The scientific training Bacon had received showed him the defects in existing academic debate. Aristotle was known only through poor translations, as none of the professors would learn Greek. The same was true of Scripture. Physical science was not carried out by experiment in the Aristotelian way, but by arguments based on tradition. Bacon withdrew from the scholastic routine and devoted himself to languages and experimental research. The only teacher whom he respected was a certain Petrus de Maharncuria Picardus, or "of Picardie", probably identical with a certain mathematician, Petrus Peregrinus of Picardie, who is perhaps the author of a manuscript treatise, De Magnete, contained in the Bibliotheque Imperiale at Paris. The contrast between the obscurity of such a man and the fame enjoyed by the fluent young doctors who had never studied their subjects roused Bacon's indignation. In the Opus Minus and Opus Tertium he pours forth a violent tirade against Alexander of Hales, and another professor, who, he says, acquired his learning by teaching others, and adopted a dogmatic tone, which caused him to be received at Paris with applause as the equal of Aristotle, Avicenna, or Averroes. Bacon was always an outspoken man who stated what he believed to be true and attacked those with whom he disagreed, which repeatedly caused him great trouble. In 1256 a new head of the scientific branch of the Franciscan order in England was appointed: Richard of Cornwall, with whom Bacon had strongly disagreed in the past. Before long, Bacon was transferred to a monastery in France, where for about 10 years he could communicate with his intellectual peers only in writing.

Bacon wrote to the Cardinal Guy le Gros de Foulques, who became interested in his ideas and asked him to produce a comprehensive treatise. Bacon, being constrained by a rule of the Franciscan order against publishing works out of the order without special permission, initially hesitated. The cardinal became Pope Clement IV and urged Bacon to ignore the prohibition and write the book in secret. Bacon complied and sent his work, the Opus Majus, a treatise on the sciences (grammar, logic, mathematics, physics, and philosophy), to the pope in 1267. It was followed in the same year by the Opus Minus (also known as Opus Secundum), a summary of the main thoughts from the first work. In 1268, he sent a third work, the Opus Tertium to the pope, who died the same year, apparently before even seeing the Opus Majus although it is known that the work reached Rome.

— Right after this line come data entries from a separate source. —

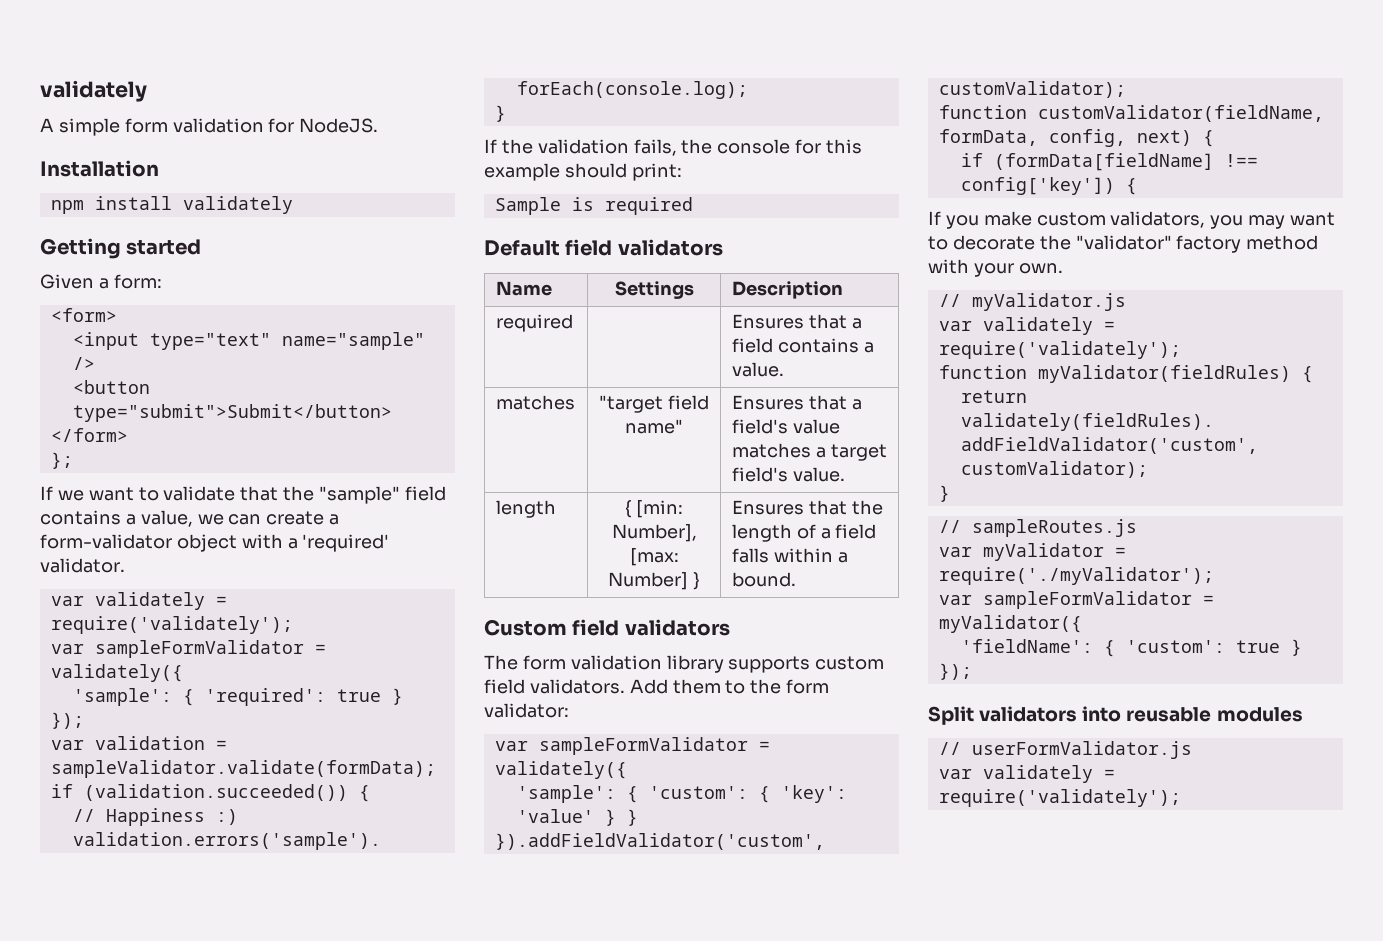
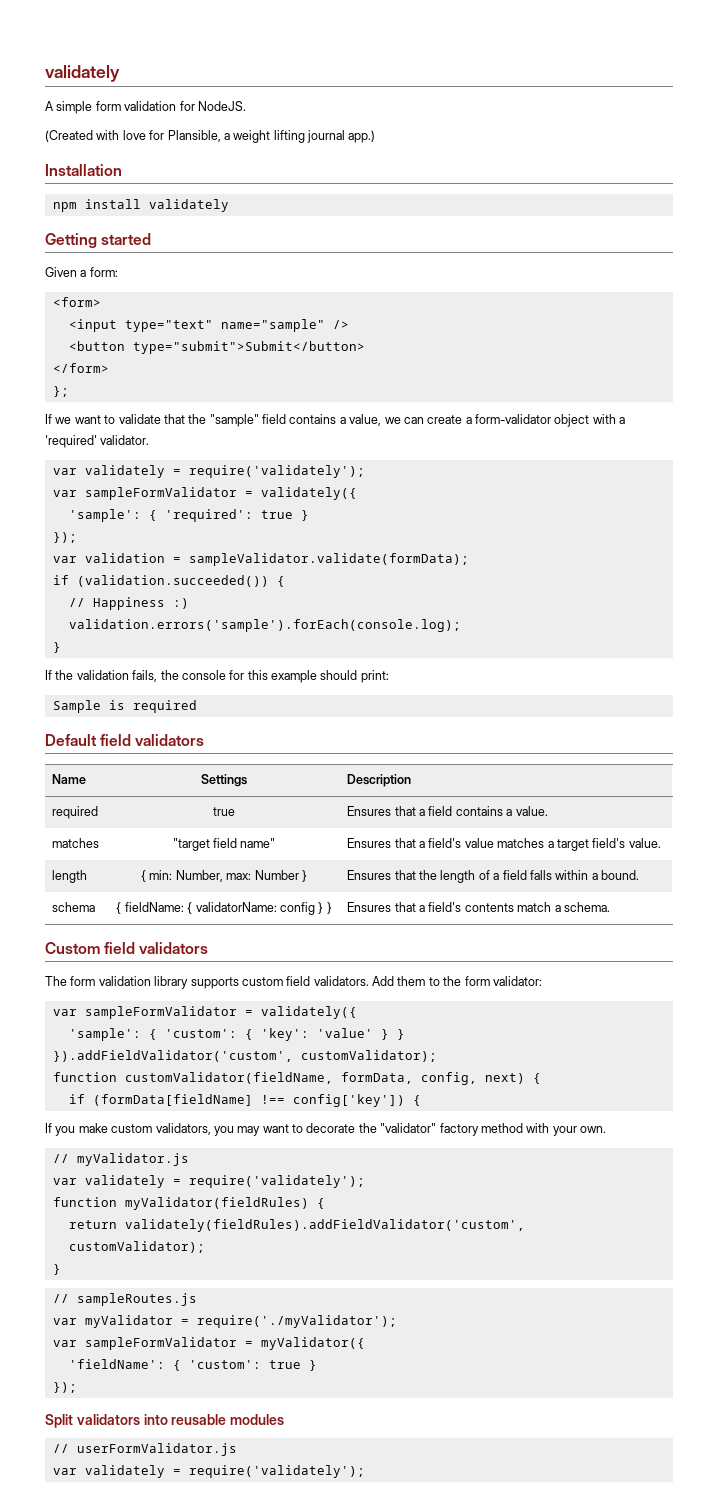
+ (Created with love for Plansible, a weight lifting journal app.)
- required | | Ensures that a field contains a value.
+ required | true | Ensures that a field contains a value.
- length | { [min: Number], [max: Number] } | Ensures that the length of a field falls within a bound.
+ length | { min: Number, max: Number } | Ensures that the length of a field falls within a bound.
+ schema | { fieldName: { validatorName: config } } | Ensures that a field's contents match a schema.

Some claim that Bacon fell out of favor, and was later imprisoned by the Franciscan order in 1278 in Ancona as his dissemination of Arab alchemy, and his protests against the ignorance and immorality of the clergy, roused accusations of witchcraft. He supposedly stayed imprisoned for over ten years, until intercession by English noblemen secured his release. About this episode, the historian of science David C. Lindberg, quoted by James Hannam, says that "his imprisonment, if it occurred at all probably resulted with his sympathies for the radical 'poverty' wing of the Franciscans (a wholly theological matter) rather than from any scientific novelties which he may have proposed." [1] Bacon died without important followers, was quickly forgotten, and remained so for a long time.

In his writings, Bacon calls for a reform of theological study. Less emphasis should be placed on minor philosophical distinctions as in scholasticism, but instead the Bible itself should return to the center of attention and theologians should thoroughly study the languages in which their original sources were composed. He was fluent in several languages and lamented the corruption of the holy texts and the works of the Greek philosophers by numerous mistranslations and misinterpretations. Furthermore, he urged all theologians to study all sciences closely, and to add them to the normal university curriculum. With regard to the obtaining of knowledge, he strongly championed experimental study over reliance on authority, arguing that "thence cometh quiet to the mind".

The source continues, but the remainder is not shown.